↓

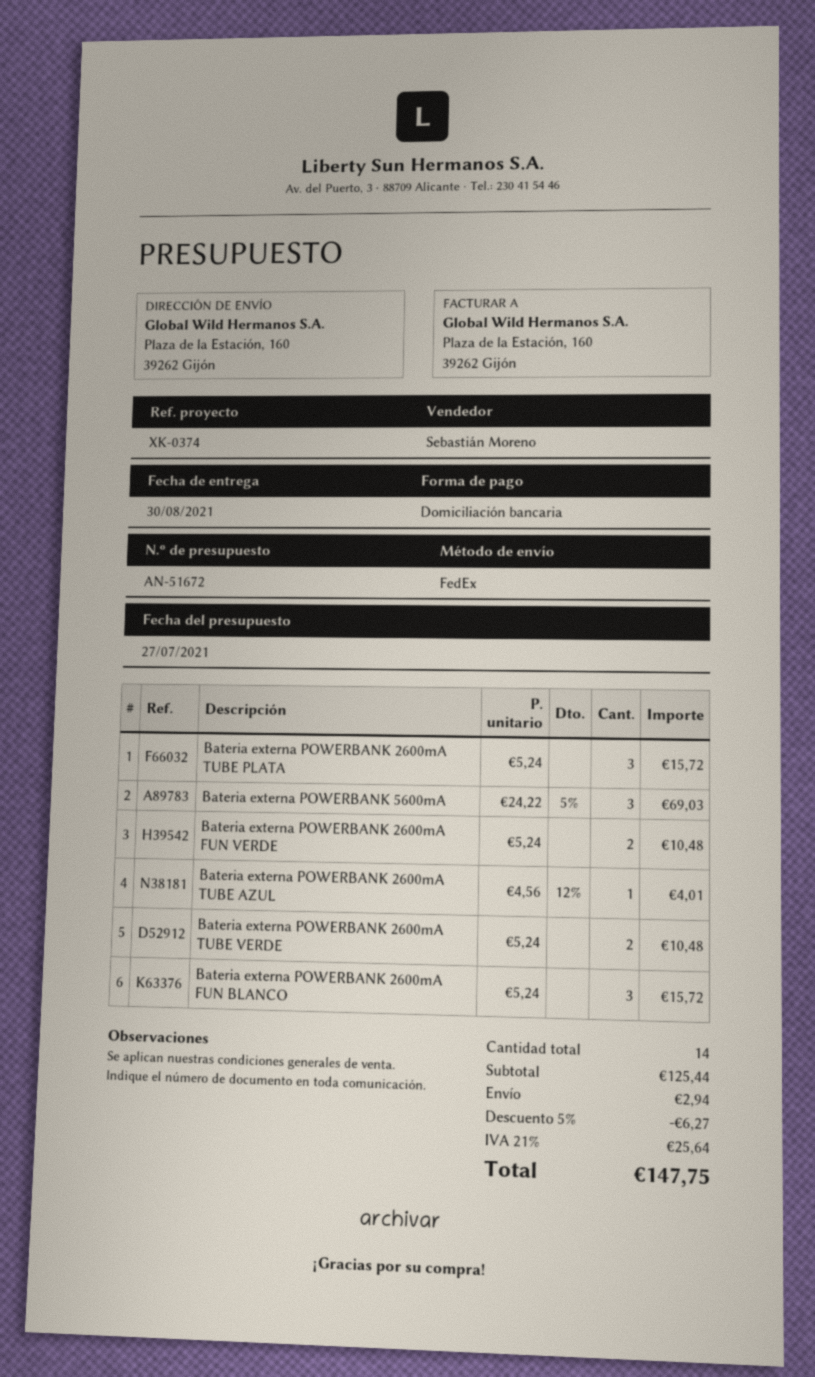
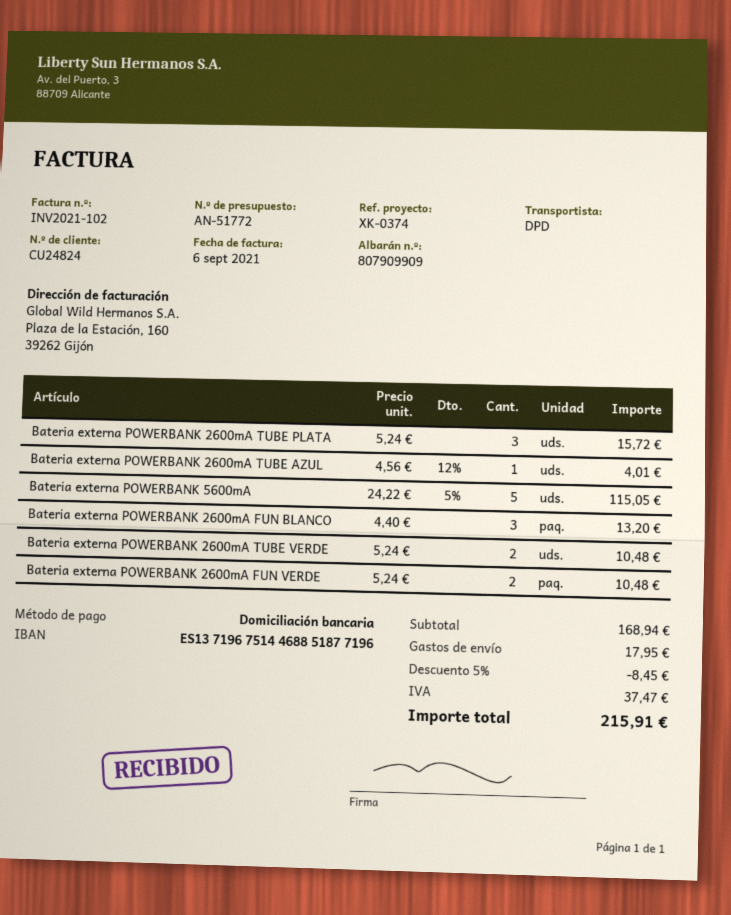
quote number: AN-51672 -> AN-51772
shipping method: FedEx -> DPD
Bateria externa POWERBANK 5600mA: 3 x 24.22 - 5% = 69.03 -> 5 x 24.22 - 5% = 115.05
Bateria externa POWERBANK 2600mA FUN BLANCO: 3 x 5.24 = 15.72 -> 3 x 4.40 = 13.20
subtotal: 125.44 -> 168.94
discount: 5% = 6.27 -> 5% = 8.45
shipping: 2.94 -> 17.95
tax: 25.64 -> 37.47
total: 147.75 -> 215.91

↑

WHAT THE EXERCISE ASKS: Could you retype all the entries above exactly, without the pictures?

RESPONSE BOX:
quote number: AN-51672 -> AN-51772
shipping method: FedEx -> DPD
Bateria externa POWERBANK 5600mA: 3 x 24.22 - 5% = 69.03 -> 5 x 24.22 - 5% = 115.05
Bateria externa POWERBANK 2600mA FUN BLANCO: 3 x 5.24 = 15.72 -> 3 x 4.40 = 13.20
subtotal: 125.44 -> 168.94
discount: 5% = 6.27 -> 5% = 8.45
shipping: 2.94 -> 17.95
tax: 25.64 -> 37.47
total: 147.75 -> 215.91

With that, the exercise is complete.